The Iran-Israel conflict, now spanning nearly 11 weeks, has created a persistent oil shock that global central banks can no longer ignore. Turkey's Central Bank raised its year-end inflation target to 24 percent, explicitly citing the effects of higher energy prices resulting from the war. This marks a significant hawkish shift: higher inflation targets imply less room for rate cuts and longer duration of restrictive policy, headwinds for leveraged asset classes and rate-sensitive equities.

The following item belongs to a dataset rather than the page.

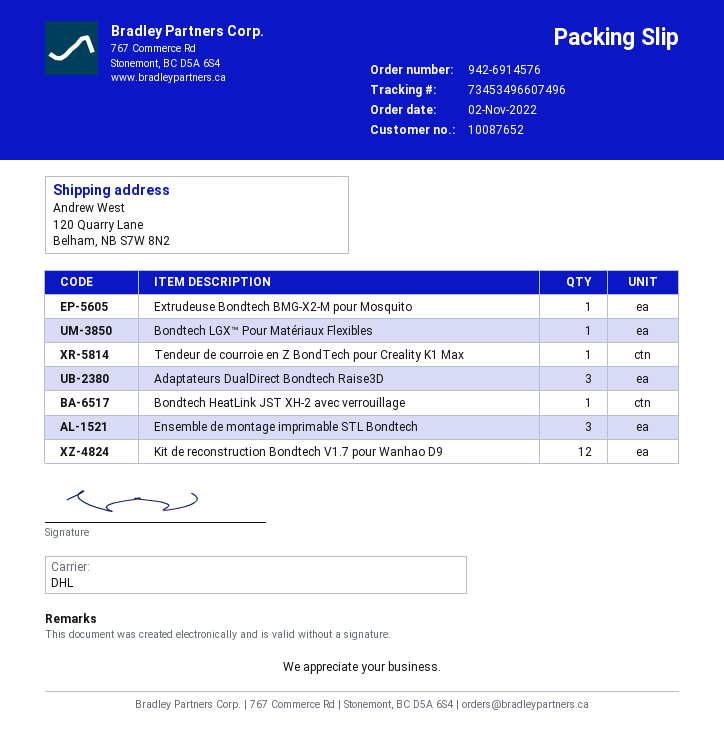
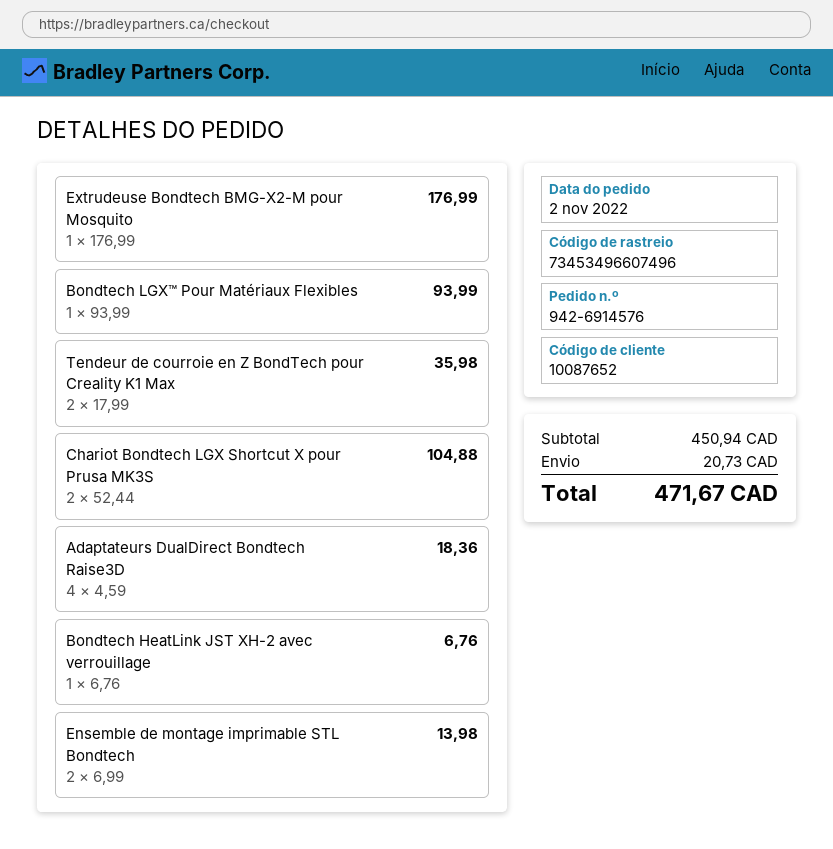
Tendeur de courroie en Z BondTech pour Creality K1 Max: 1 -> 2
Adaptateurs DualDirect Bondtech Raise3D: 3 -> 4
Ensemble de montage imprimable STL Bondtech: 3 -> 2
Kit de reconstruction Bondtech V1.7 pour Wanhao D9: 12 -> none
Chariot Bondtech LGX Shortcut X pour Prusa MK3S: none -> 2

The energy shock is asymmetric. Oil prices remain elevated around $75-80 per barrel, and the Strait of Hormuz remains a choke point despite some recent transits. Energy exporters like Russia and Saudi Arabia benefit from higher prices, while importers like India, Turkey, and much of Europe face margin compression. India has already requested an extension of its waiver on Russian oil, signaling that the war's supply disruptions cannot be easily substituted at the margin.

Central banks face a policy dilemma. The ECB is signaling a June rate hike if inflation expectations become unanchored; BlackRock's Wei Li noted that global fund managers may be underestimating inflation persistence. Yet hiking into a potential recession (Poland's economy slowed sharply in Q1 2026) could amplify financial conditions and trigger asset price volatility. The winning positioning is defensive: energy majors, precious metals (HSBC raised silver forecast to $75/oz), and inflation-hedging assets.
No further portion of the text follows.